Ashlynn nodded. "Good. The strongest drug for a human is another human being."
Ivan traded another smile, acknowledging her statement. "I also know that on a firsthand basis."
"There are darknesses in life and there are lights, and you are one of the lights, the light of all lights."
She leaned further upwards to whisper in his ear.
"I hope you do stay and listen." Her lips moved.
"I truly do hope that she's worth it."
The shroud of darkness lingered.
. . .
Ashlynn and Ivan lay up on the hilltop, staring at the darkening sky.
"...why'd you drive us out of the city, maybe even out of the state, to take me here?" Ivan glanced at Ashlynn, who stared fixated at the sky before she hushed him.
"Shush. You'll see soon."
There was a silence.
"If we're waiting, I must ask you this."
"Shoot."
"What broke you?"
Ashlynn turned her head to stare at Ivan, fixation broken, typically mysterious eyes now open and wide and confused.
"What?"
Ivan repeated himself.
"What broke you? What happened? What screwed you up so bad, emotionally and mentally, that caused you to be like this? Sure, you'll joke about them, but you never seriously talk about your feelings and you push people away when they specifically ask. You push kind people away and you let negative people in, God knows that I've met what you call friends. Lovina badmouths everything and Gilbert... well... is Gilbert. You don't open up, and you don't let people in to try and love or care about you. What happened to you? There's constantly this shroud of darkness around you, covering you, suffocating yo-"
"Shut up. Also, please don't badmouth my friends. Just because the majority of them are loudmouthed and brash doesn't mean that they're bad people. I'm the same and you don't judge me or badmouth me to my face. Besides, they could be much, much, much worse. There's a damn good reason why I cut off all contact to my old friends from my old hometown, and that's because while they didn't badmouth me to my face, all I got from them was pity. Pity for everything that I failed in, pity for my family, pity for me. Purely disgusting pity. Toxic people for me, really."
Ivan fell silent, worrying that he pushed her too far. They both stared at the sky.
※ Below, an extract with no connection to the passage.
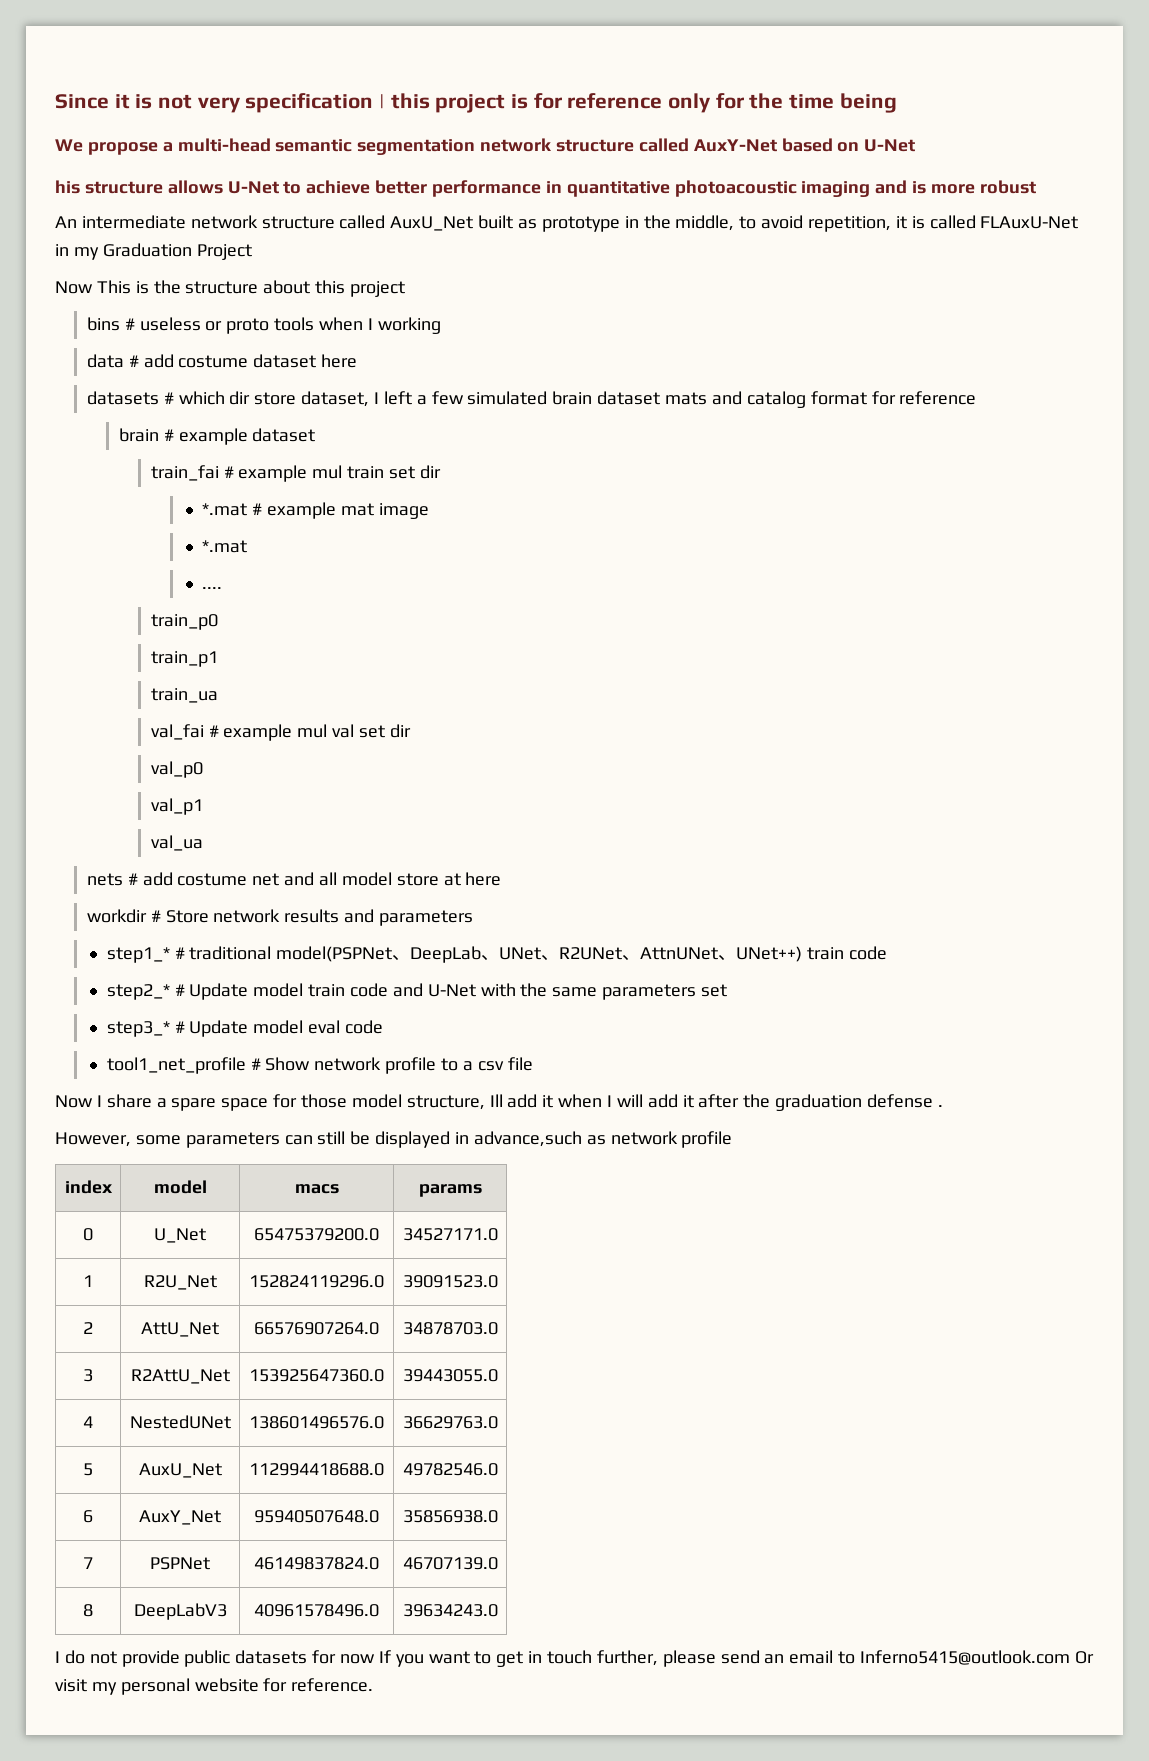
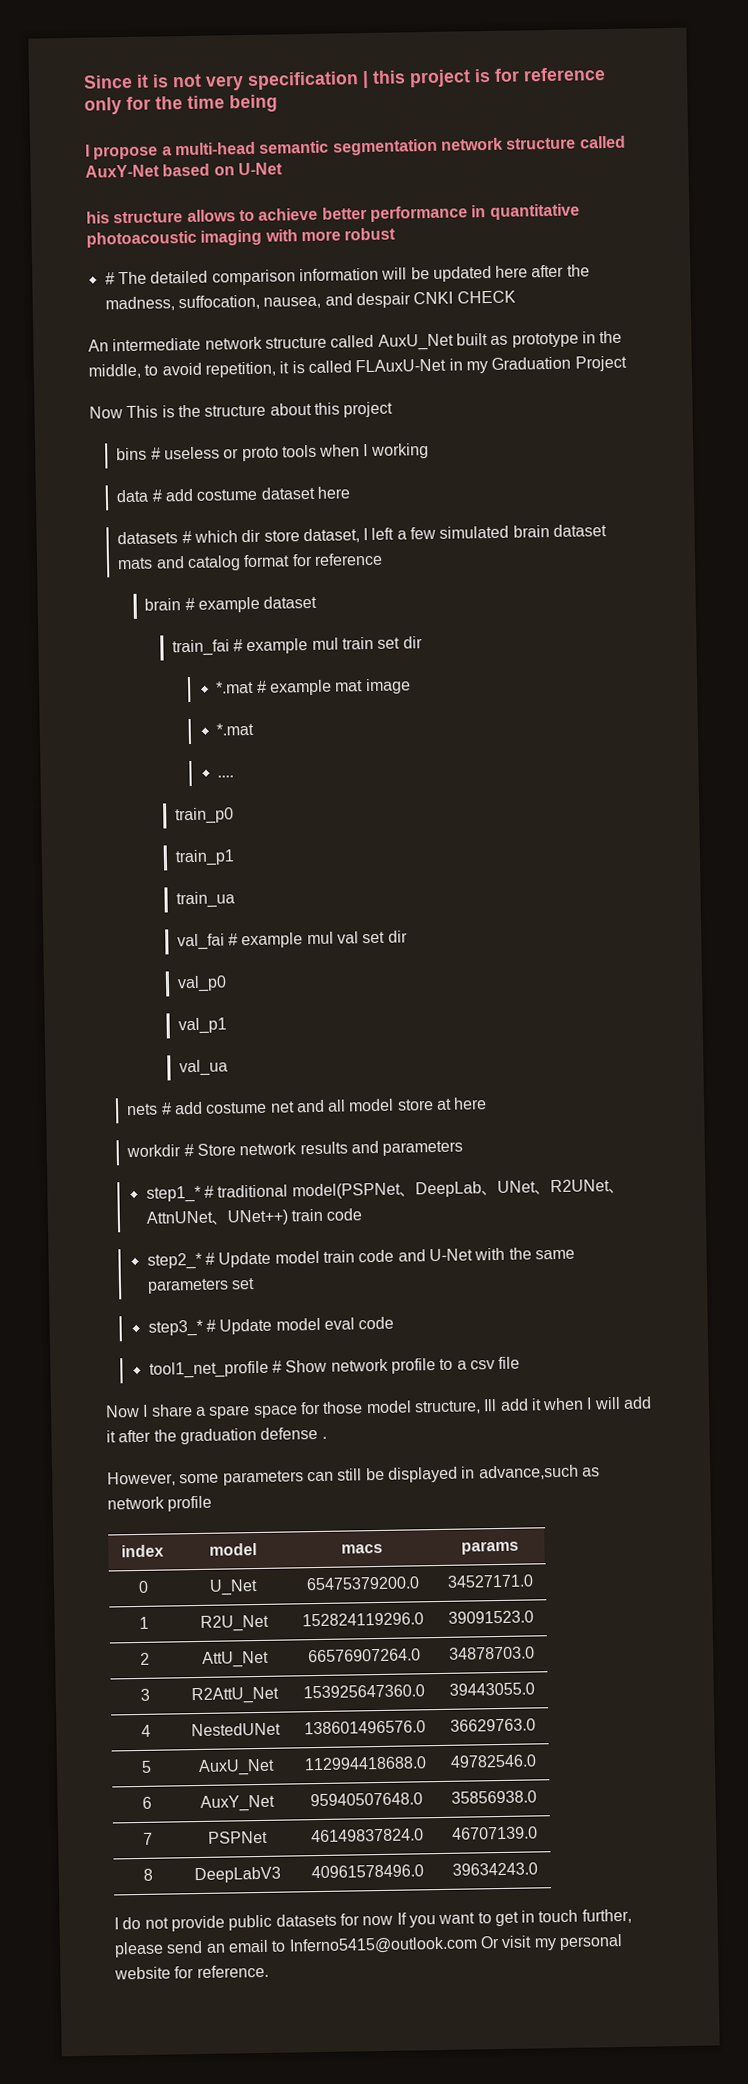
[55,139,83,152] We -> [85,144,90,157] I
[227,181,279,194] U-Net -> (236, 215) none
[875,180,927,194] and is -> [264,229,298,242] with
(1036, 187) none -> [104,264,590,286] [104,290,516,312] // # The detailed comparison information will be updated here after the madness, suffocation, nausea, and despair CNKI CHECK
"Beautiful colors are rare. Justice is never fair. Love is only fate. Solitude is never great."
Ivan looked to Ashlynn. "What did you say?"
She sighed quietly, barely perceptibly. "Just a quote."
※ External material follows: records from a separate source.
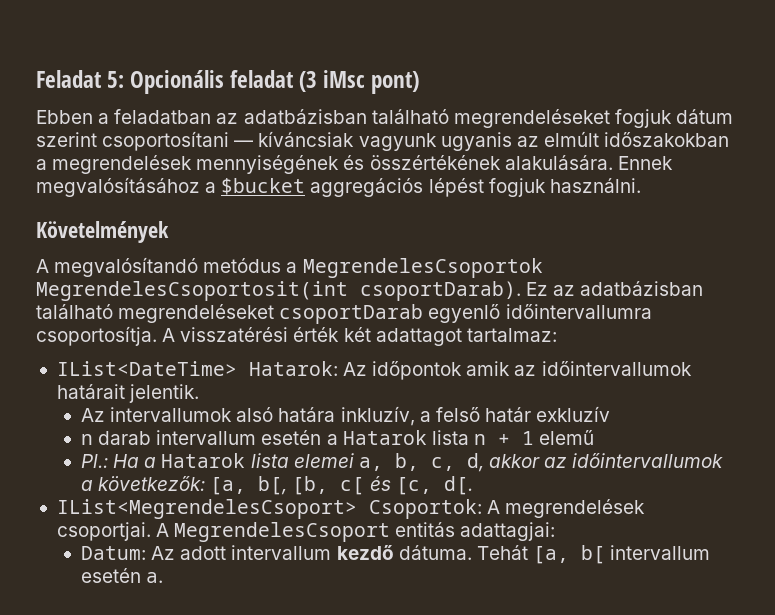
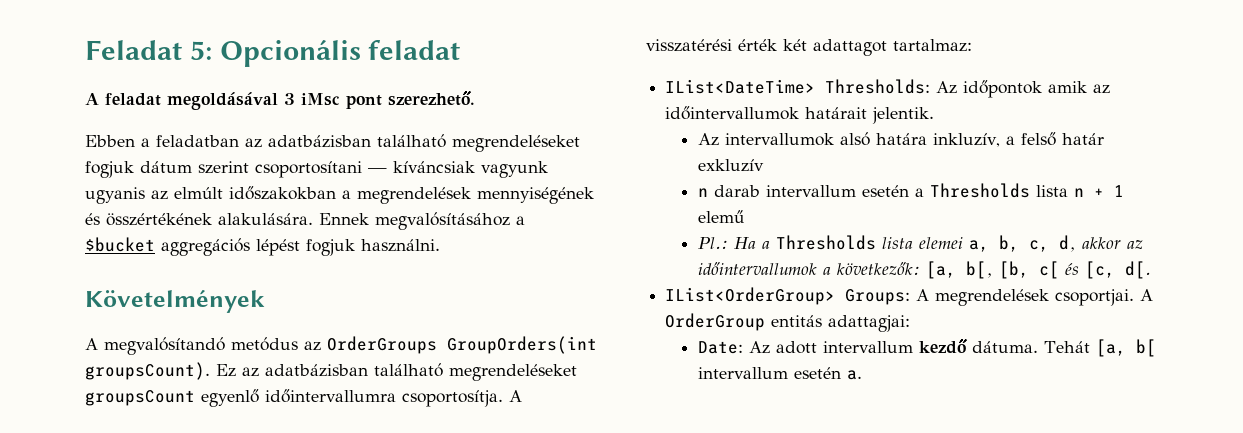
[299,70,420,94] (3 iMsc pont) -> [85,91,475,110] // A feladat megoldásával 3 iMsc pont szerezhető.
[286,258,543,278] [36,281,521,301] a MegrendelesCsoportok MegrendelesCsoportosit(int csoportDarab). -> [304,336,597,354] [85,362,210,380] az OrderGroups GroupOrders(int groupsCount).
[279,304,424,324] csoportDarab -> [85,390,195,406] groupsCount
[248,361,338,376] Hatarok: -> [825,79,931,94] Thresholds:
[342,430,427,445] Hatarok -> [929,183,1030,198] Thresholds
[161,453,246,468] Hatarok -> [775,235,876,250] Thresholds
[56,499,482,519] IList<MegrendelesCsoport> Csoportok: -> [665,287,911,305] IList<OrderGroup> Groups:
[174,522,391,542] MegrendelesCsoport -> [665,313,766,331] OrderGroup
[81,546,147,560] Datum: -> [697,341,743,354] Date:

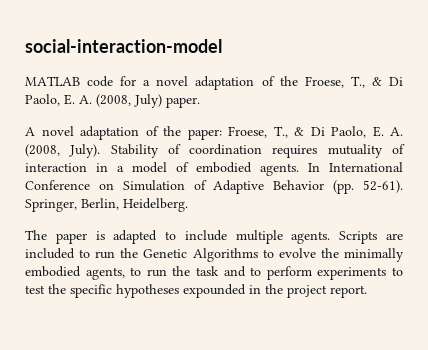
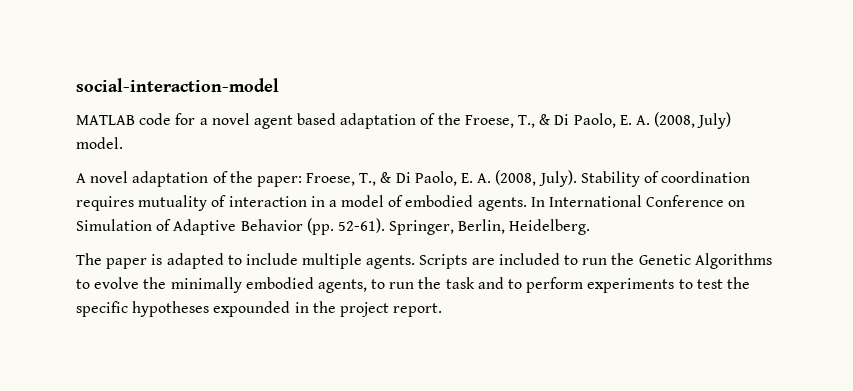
(189, 81) none -> [253,113,337,129] agent based
[166,97,200,108] paper. -> [76,137,123,149] model.

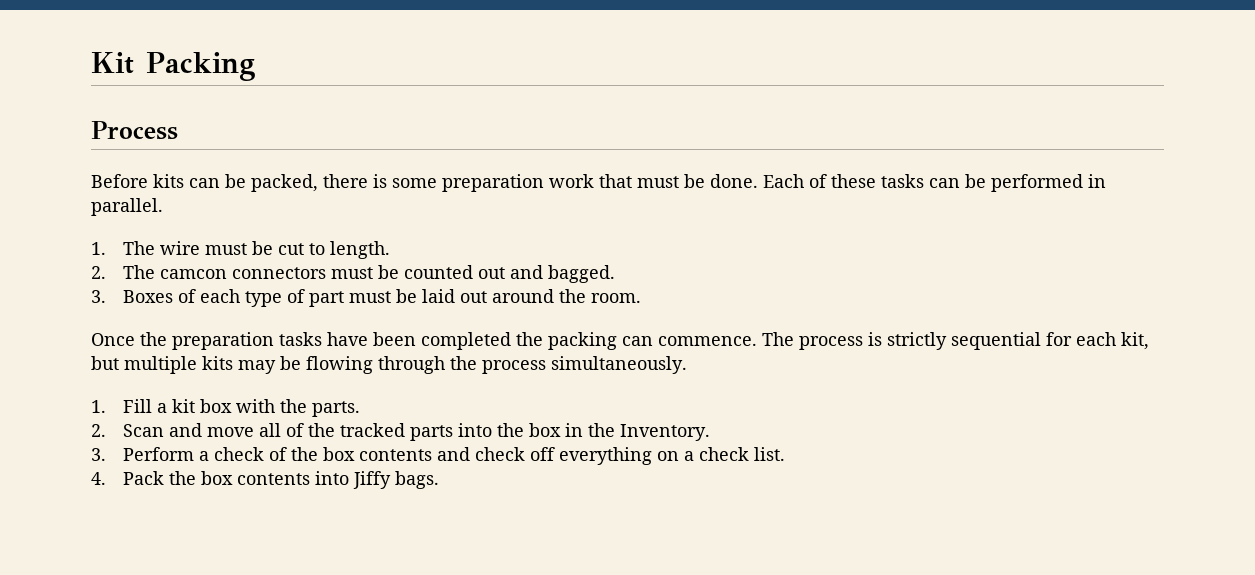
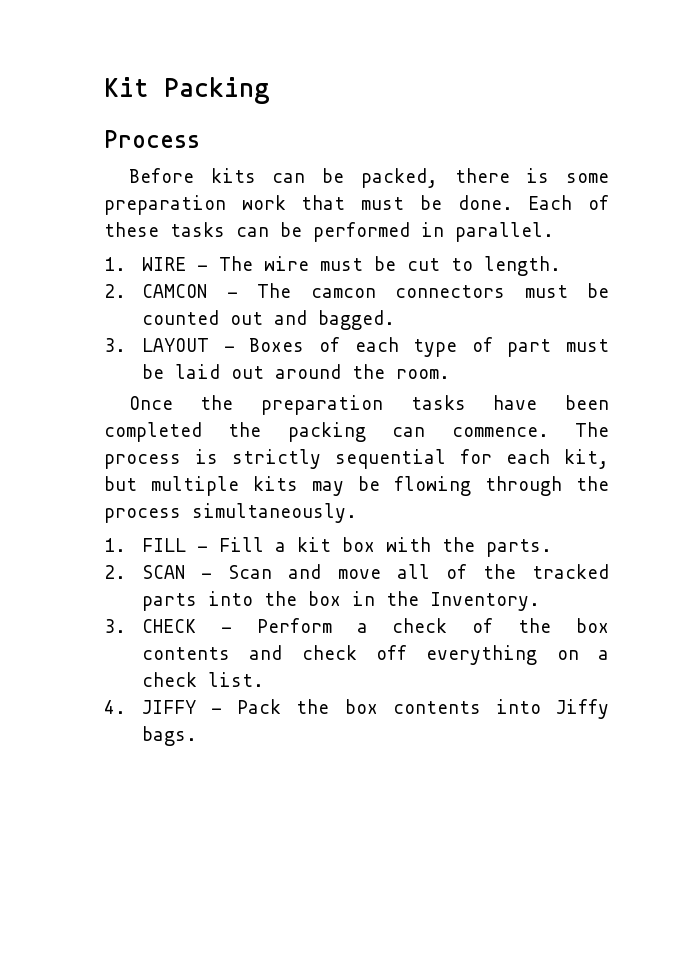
(106, 248) none -> [141,257,208,271] WIRE -
(106, 272) none -> [141,284,238,298] CAMCON -
(106, 296) none -> [141,338,235,352] LAYOUT -
(106, 406) none -> [141,538,208,552] FILL -
(106, 430) none -> [141,565,213,579] SCAN -
(106, 454) none -> [141,619,232,633] CHECK -
(106, 478) none -> [141,700,223,714] JIFFY -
There was a silence that lasted for minutes before Ashlynn broke it.
"The Hell started," she began, "when I was nineteen. I was still in university." Her eyes were milky, unreadable.
"Growing up, I had two loving fathers and a twin brother. I was the only girl in the family. I loved them." Her voice cracked, and she paused for a second.
"We were happy. We were so happy. I was a happy, pastelly child. Everything was pretty, bright, colorful. I painted the walls with words and splashed them with colorful adjectives. I wrote. Words would spill out from my ink, and I'd craft them into gorgeous stories that my brother would illustrate for. I'd write, he'd draw. We continued doing this throughout our childhood, throughout our teenage years. Together we created thousands upon thousands of stories both long and short. Then the Hell began." Her voice shook.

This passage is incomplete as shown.